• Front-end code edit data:

▬▬▬▬▬▬▬▬▬▬

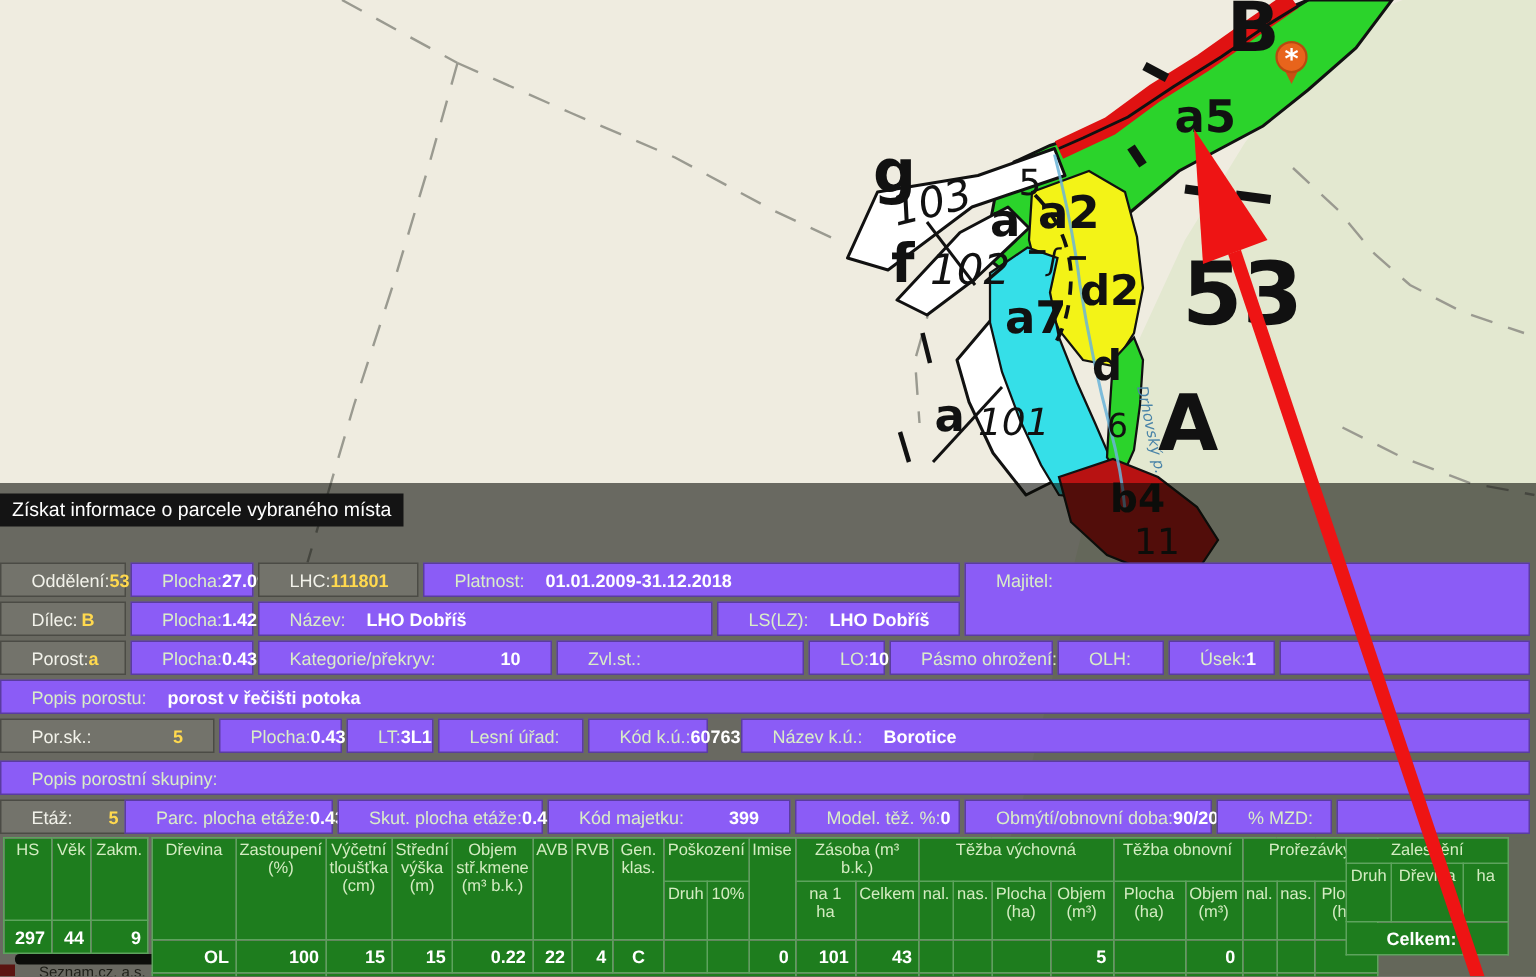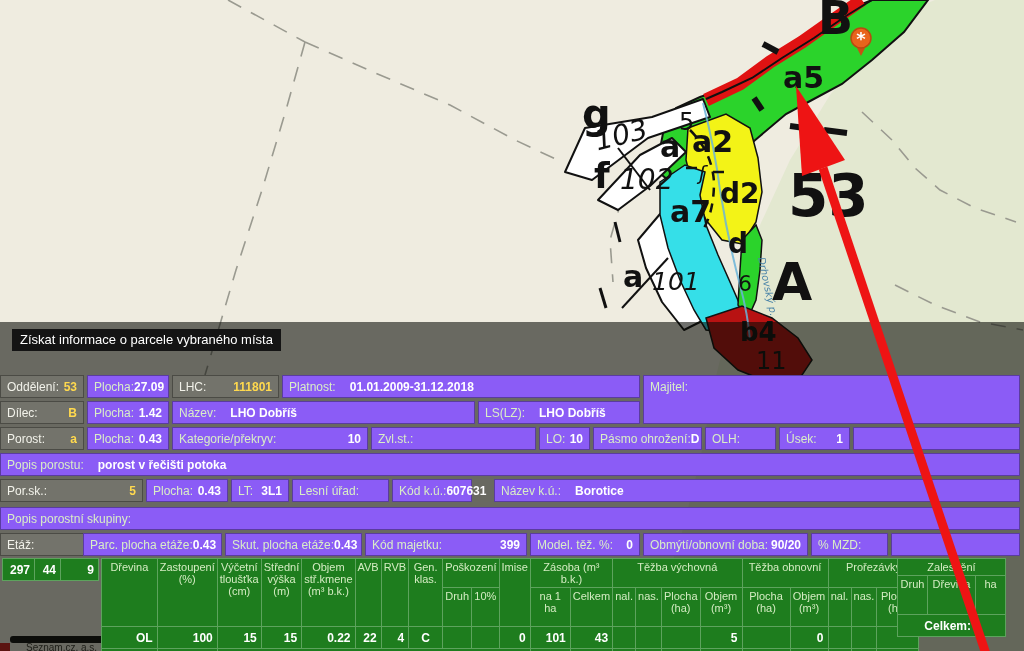--- a/index.html
+++ b/index.html
@@ -7,7 +7,7 @@
   #map-svg{position:absolute;left:0;top:0;z-index:0;}
   #dim{position:absolute;left:0;top:322px;width:1024px;height:329px;background:rgba(8,10,6,0.58);z-index:10;}
   #tooltip{position:absolute;left:0;top:329px;height:22px;z-index:30;background:#141414;color:#fff;
-           font-size:13px;line-height:22px;padding:0 8px;white-space:nowrap;margin-left:12px;}
+           font-size:13px;line-height:22px;padding:0 8px;white-space:nowrap;}
   #panel{position:absolute;left:0;top:0;width:1024px;height:651px;z-index:20;}
   .fb{position:absolute;height:23px;display:flex;align-items:center;justify-content:space-between;
       padding:0 6px;box-sizing:border-box;font-size:12px;border:1px solid rgba(0,0,0,.35);}

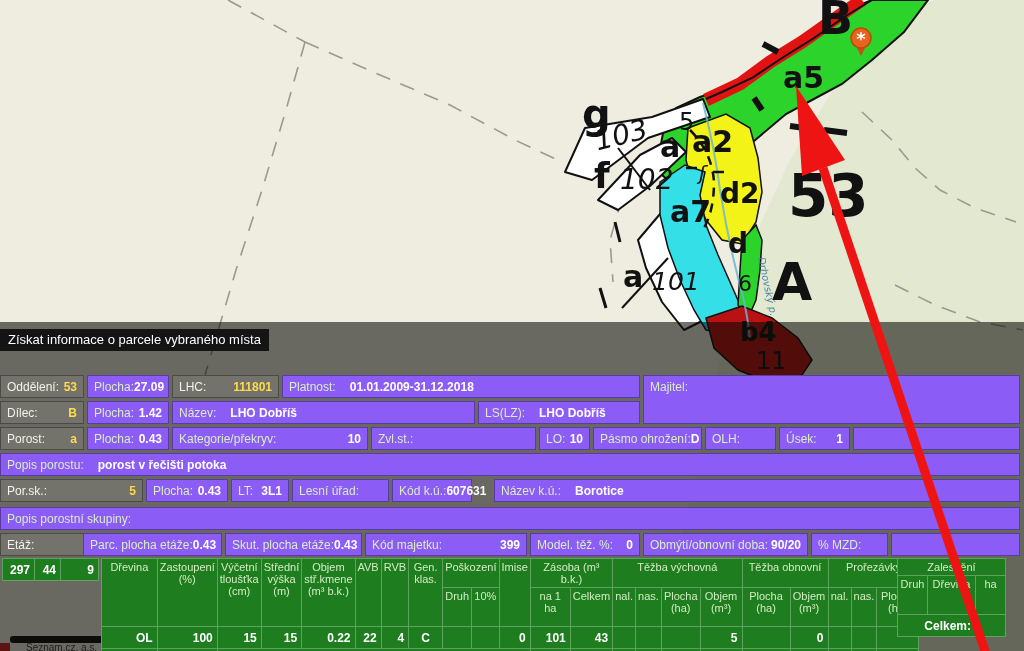--- a/index.html
+++ b/index.html
@@ -10,7 +10,7 @@
            font-size:13px;line-height:22px;padding:0 8px;white-space:nowrap;}
   #panel{position:absolute;left:0;top:0;width:1024px;height:651px;z-index:20;}
   .fb{position:absolute;height:23px;display:flex;align-items:center;justify-content:space-between;
-      padding:0 6px;box-sizing:border-box;font-size:12px;border:1px solid rgba(0,0,0,.35);}
+      padding:0 20px;box-sizing:border-box;font-size:12px;border:1px solid rgba(0,0,0,.35);}
   .fb.gray{background:#73736b;}
   .fb.green{background:#8b5cf6;}
   .fl{color:#d9edc7;white-space:nowrap;}

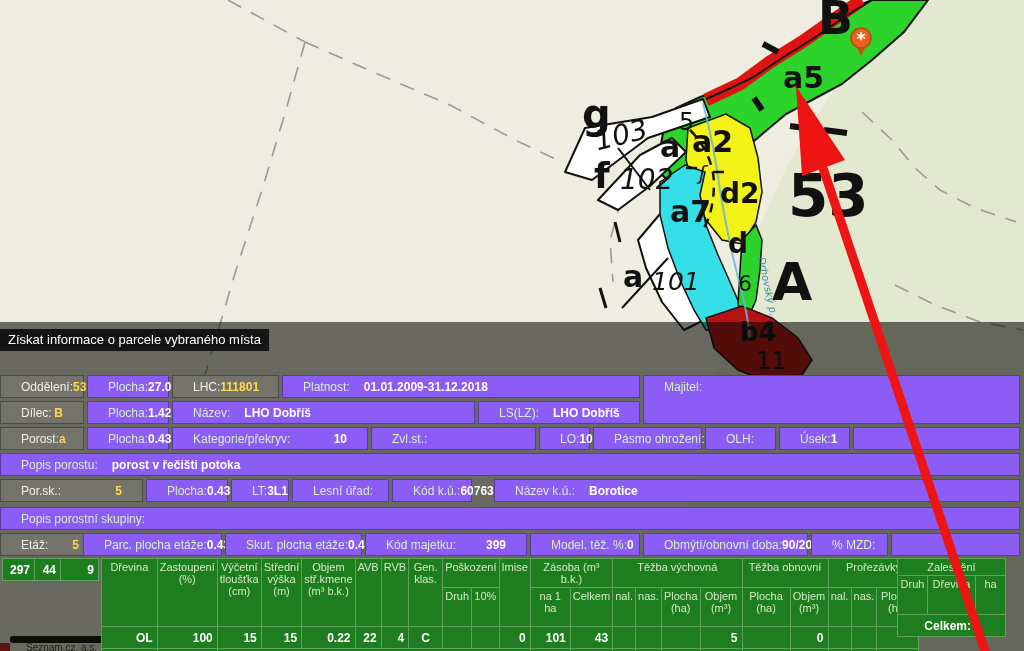--- a/index.html
+++ b/index.html
@@ -271,6 +271,11 @@
           <col style="width:38px">
         </colgroup>
       <tbody>
+          <tr>
+            <th style="height:50px">HS</th>
+          <th>Věk</th>
+          <th>Zakm.</th>
+          </tr>
       <tr>
           <td>297</td>
           <td>44</td>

▬▬▬▬▬▬▬▬▬▬

• Assignment: The response should consist of the entries above, given again exactly and free of pictures.

• Solution below:
--- a/index.html
+++ b/index.html
@@ -7,7 +7,7 @@
   #map-svg{position:absolute;left:0;top:0;z-index:0;}
   #dim{position:absolute;left:0;top:322px;width:1024px;height:329px;background:rgba(8,10,6,0.58);z-index:10;}
   #tooltip{position:absolute;left:0;top:329px;height:22px;z-index:30;background:#141414;color:#fff;
-           font-size:13px;line-height:22px;padding:0 8px;white-space:nowrap;margin-left:12px;}
+           font-size:13px;line-height:22px;padding:0 8px;white-space:nowrap;}
   #panel{position:absolute;left:0;top:0;width:1024px;height:651px;z-index:20;}
   .fb{position:absolute;height:23px;display:flex;align-items:center;justify-content:space-between;
       padding:0 6px;box-sizing:border-box;font-size:12px;border:1px solid rgba(0,0,0,.35);}

--- a/index.html
+++ b/index.html
@@ -10,7 +10,7 @@
            font-size:13px;line-height:22px;padding:0 8px;white-space:nowrap;}
   #panel{position:absolute;left:0;top:0;width:1024px;height:651px;z-index:20;}
   .fb{position:absolute;height:23px;display:flex;align-items:center;justify-content:space-between;
-      padding:0 6px;box-sizing:border-box;font-size:12px;border:1px solid rgba(0,0,0,.35);}
+      padding:0 20px;box-sizing:border-box;font-size:12px;border:1px solid rgba(0,0,0,.35);}
   .fb.gray{background:#73736b;}
   .fb.green{background:#8b5cf6;}
   .fl{color:#d9edc7;white-space:nowrap;}

--- a/index.html
+++ b/index.html
@@ -271,6 +271,11 @@
           <col style="width:38px">
         </colgroup>
       <tbody>
+          <tr>
+            <th style="height:50px">HS</th>
+          <th>Věk</th>
+          <th>Zakm.</th>
+          </tr>
       <tr>
           <td>297</td>
           <td>44</td>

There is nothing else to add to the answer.